Comment by richhickey
10 years ago
It contravenes the common and historical use of the word 'data' to imply undifferentiated bits/scribbles. It means facts/observations/measurements/information and you must at least grant it sufficient formatting and metadata to satisfy that definition. The fact that most data requires some human involvement for interpretation (e.g. pointing the right program at the right data) in no way negates its utility (we've learned a lot about the universe by recording data and analyzing it over the centuries), even though it may be insufficient for some bootstrapping system you envision.
I think what Alan was getting at is that what you see as "data" is in fact, at its basis, just signal, and only signal; a wave pattern, for example, but even calling it a "wave pattern" suggests interpretation. What I think he's trying to get across is there is a phenomenon being generated by something, but it requires something else--an interpreter--to even consider it "data" in the first place. As you said, there are multiple ways to interpret that phenomenon, but considering "data" as irreducible misses that point, because the concept of data requires an interpreter to even call it that. Its very existence as a concept from a signal presupposes an interpretation. And I think what he might have been getting at is, "Let's make that relationship explicit." Don't impose a single interpretation on signal by making "data" irreducible. Expose the interpretation by making it explicit, along with the signal, in how one might design a system that persists, processes, and transmits data.
If we can't agree on what words mean we can't communicate. This discussion is undermined by differing meanings for "data", to no purpose. You can of course instead send me a program that (better?) explains yourself, but I don't trust you enough to run it :)

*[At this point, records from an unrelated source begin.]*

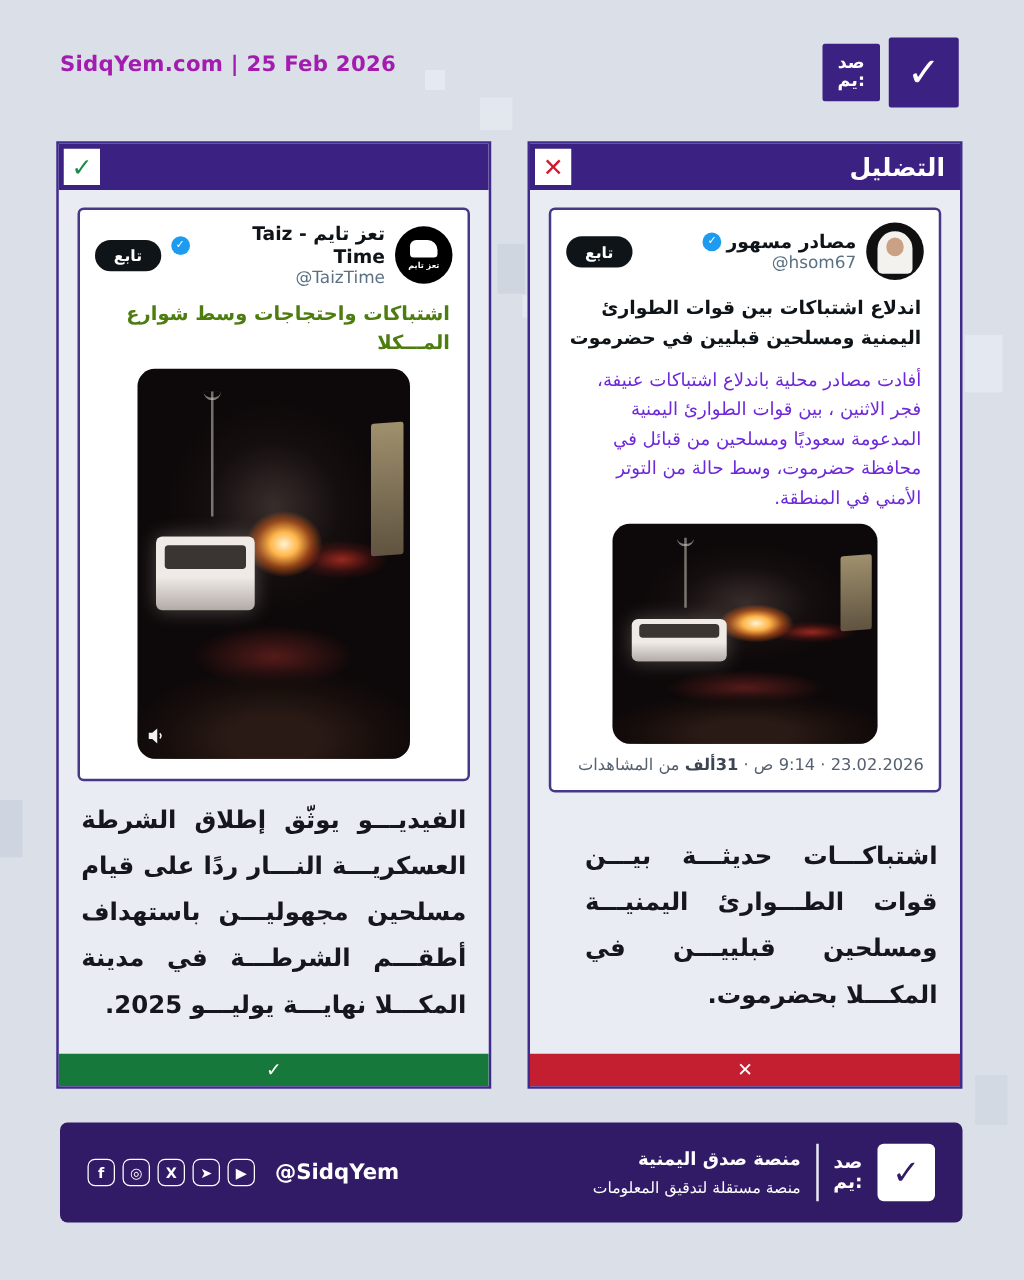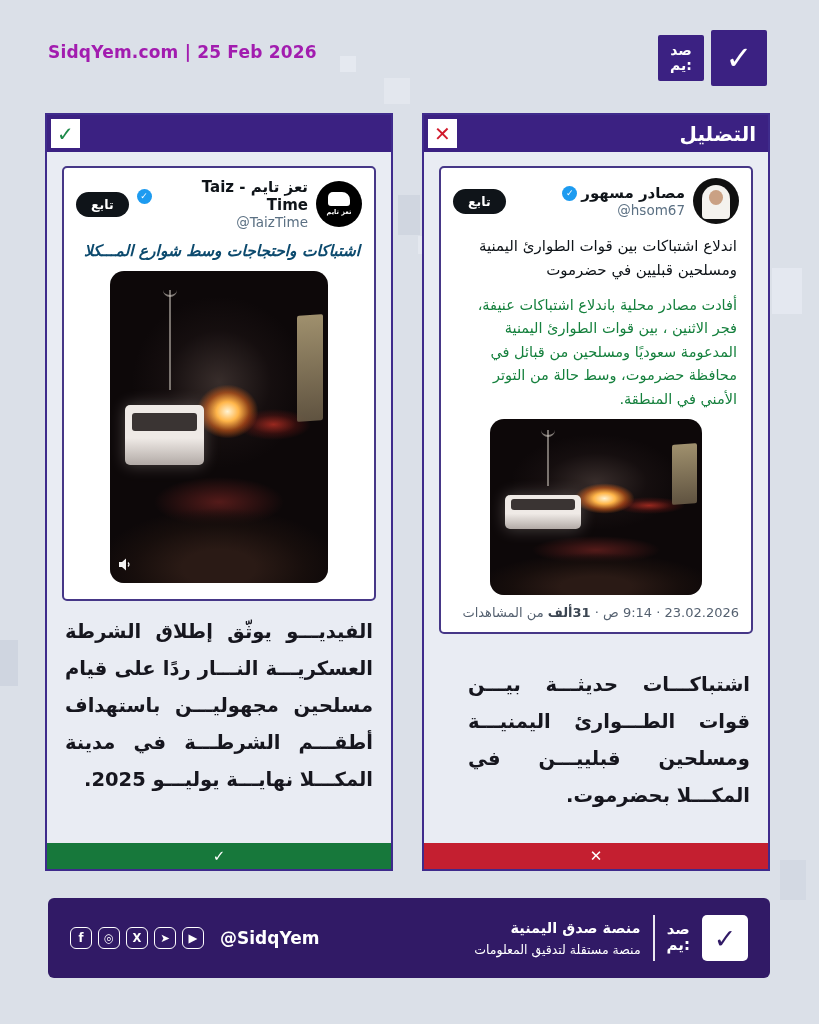--- a/index.html
+++ b/index.html
@@ -37,23 +37,23 @@
   .avatar.man::before{content:"";position:absolute;left:9px;top:7px;width:28px;height:34px;background:#f4f2ee;
     border-radius:14px 14px 4px 4px;}
   .avatar.man::after{content:"";position:absolute;left:16px;top:12px;width:14px;height:15px;background:#caa184;border-radius:50%;}
   .tw-id{flex:1;min-width:0;}
   .tw-name{font-size:15px;font-weight:bold;color:#0f1419;display:flex;align-items:center;gap:4px;}
   .badge{width:15px;height:15px;border-radius:50%;background:#1d9bf0;color:#fff;font-size:9px;display:inline-flex;
     align-items:center;justify-content:center;flex:none;font-weight:bold;}
   .tw-handle{font-size:13.5px;color:#5b7083;direction:ltr;text-align:right;}
   .follow-btn{background:#0f1419;color:#fff;border:none;border-radius:16px;padding:5px 15px;font-size:12.5px;
     font-weight:bold;font-family:inherit;flex:none;}
-  .tw-text{font-size:15.5px;font-weight:bold;color:#0c4a6e;margin:10px 2px 8px;line-height:1.5;font-style:italic;}
-  .tw-headline{font-size:15px;font-weight:normal;color:#0f1419;margin:10px 2px 0;line-height:1.6;}
-  .tw-body{font-size:14.5px;color:#15803d;margin:12px 2px 8px;line-height:1.62;}
+  .tw-text{font-size:15.5px;font-weight:bold;color:#4d7c0f;margin:10px 2px 8px;line-height:1.5;}
+  .tw-headline{font-size:15px;font-weight:bold;color:#0f1419;margin:10px 2px 0;line-height:1.6;}
+  .tw-body{font-size:14.5px;color:#6d28d9;margin:12px 2px 8px;line-height:1.62;}
   .media{background:#0d0809;border-radius:14px;margin:4px auto;position:relative;overflow:hidden;}
   .media.portrait{width:218px;height:312px;}
   .media.landscape{width:212px;height:176px;}
   .m-smoke{position:absolute;left:10%;top:8%;width:80%;height:55%;
     background:radial-gradient(closest-side,rgba(125,105,98,.38),rgba(80,60,58,.12) 60%,transparent);}
   .m-fire{position:absolute;left:36%;top:34%;width:36%;height:22%;
     background:radial-gradient(closest-side,#fff3d2 0%,#ffb64a 28%,rgba(218,96,25,.6) 55%,transparent 78%);}
   .m-red{position:absolute;right:8%;top:44%;width:34%;height:10%;
     background:radial-gradient(closest-side,rgba(225,55,40,.65),rgba(160,30,25,.25) 60%,transparent);}
   .m-van{position:absolute;left:7%;top:43%;width:36%;height:19%;border-radius:5px;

The defining aspect of data is that it reflects a recording of some facts/observations of the universe at some point in time (this is what 'data' means, and meant long before programmers existed and started applying it to any random updatable bits they put on disk). A second critical aspect of data is that it doesn't and can't do anything, i.e. have effects. A third aspect is that it does not change. That static nature is essential, and what makes data a "good idea", where a "good idea" is an abstraction that correlates with reality - people record observations and those recordings (of the past) are data. Other than in this conversation apparently, if you say you have some data, I know what you mean (some recorded observations). Interpretation of those observations is completely orthogonal.
Nothing about the idea of 'data' implies a lack of formatting/labeling/use of common language to convey the facts/observations, in fact it requires it. Data is not merely a signal and that is why we have two different ideas/words. '42' is not, itself, a fact (datum). What constitutes minimal sufficiency of 'data' is a useful and interesting question. E.g. should data always incorporate time, what are the tradeoffs of labeling being in- or out-of-band, per datom or dataset, how to handle provenance etc. That has nothing to do with data as an idea and everything to do with representing data well.

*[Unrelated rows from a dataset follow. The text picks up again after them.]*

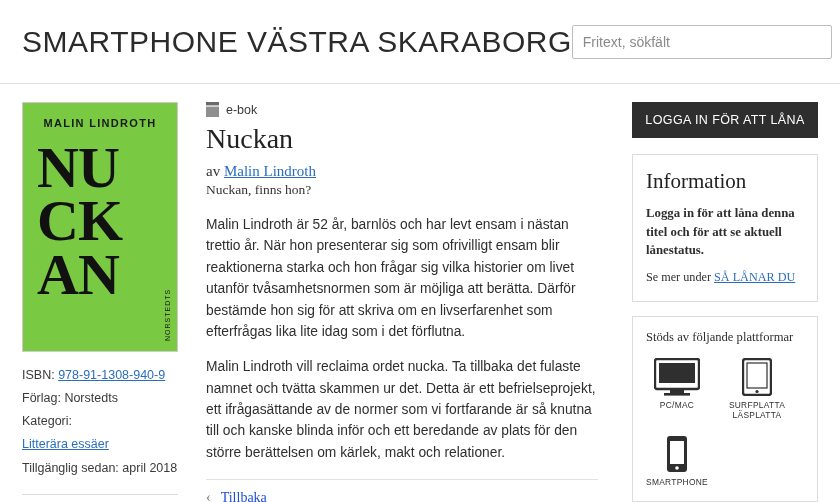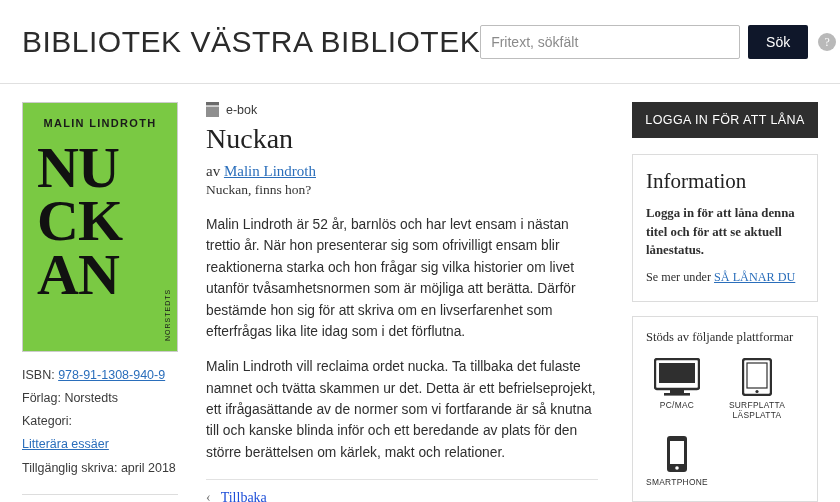--- a/index.html
+++ b/index.html
@@ -277,21 +277,21 @@
     line-height: 1.25;
     font-family: "Liberation Sans", sans-serif;
   }
   svg { display: block; }
   .ico-center { display: flex; justify-content: center; }
 </style>
 </head>
 <body>
 
 <div class="header">
-  <div class="site-title">BIBLIOTEK VÄSTRA BIBLIOTEK</div>
+  <div class="site-title">SMARTPHONE VÄSTRA SKARABORG</div>
   <div class="header-spacer"></div>
   <div class="search-wrap">
     <input class="search-input" type="text" placeholder="Fritext, sökfält" style="">
     <button class="search-button">Sök</button>
     <div class="help-icon">?</div>
   </div>
 </div>
 
 <div class="content">
 
@@ -311,21 +311,21 @@
         <span>ISBN:</span>
         <a href="#">978-91-1308-940-9</a>
       </div>
       <div>
         <span>Förlag:</span>
         <span>Norstedts</span>
       </div>
       <div>Kategori:</div>
       <div><a href="#">Litterära essäer</a></div>
       <div>
-        <span>Tillgänglig skriva:</span>
+        <span>Tillgänglig sedan:</span>
         <span>april 2018</span>
       </div>
     </div>
     <div class="meta-rule"></div>
   </div>
 
   <div class="center-col">
     <div class="media-type">
       <span>
         <svg width="13" height="15" viewBox="0 0 13 15">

But equating any such labeling with more general interpretation is a mistake. For instance, putting facts behind a dynamic interpreter (one that could answer the same question differently at different times, mix facts with opinions/derivations or have effects) certainly exceeds (and breaks) the idea of data. Which is precisely why we need the idea of data, so we can differentiate and talk about when that is and is not happening - am I dealing with facts, an immutable observation of the past ("the king is dead") or just a temporary (derived) opinions ("there may be a revolt"). Consider the difference between a calculation involving (several times) a fact (date-of-birth) vs a live-updated derivation (age). The latter can produce results that don't add up. 'date-of-birth' is data and 'age' (unless temporally-qualified, 'as-of') is not.
When interacting with an ambassador one may or may not get the facts, and may get different answers at different times. And one must always fear that some question you ask will start a war. Science couldn't have happened if consuming and reasoning about data had that irreproducibility and risk.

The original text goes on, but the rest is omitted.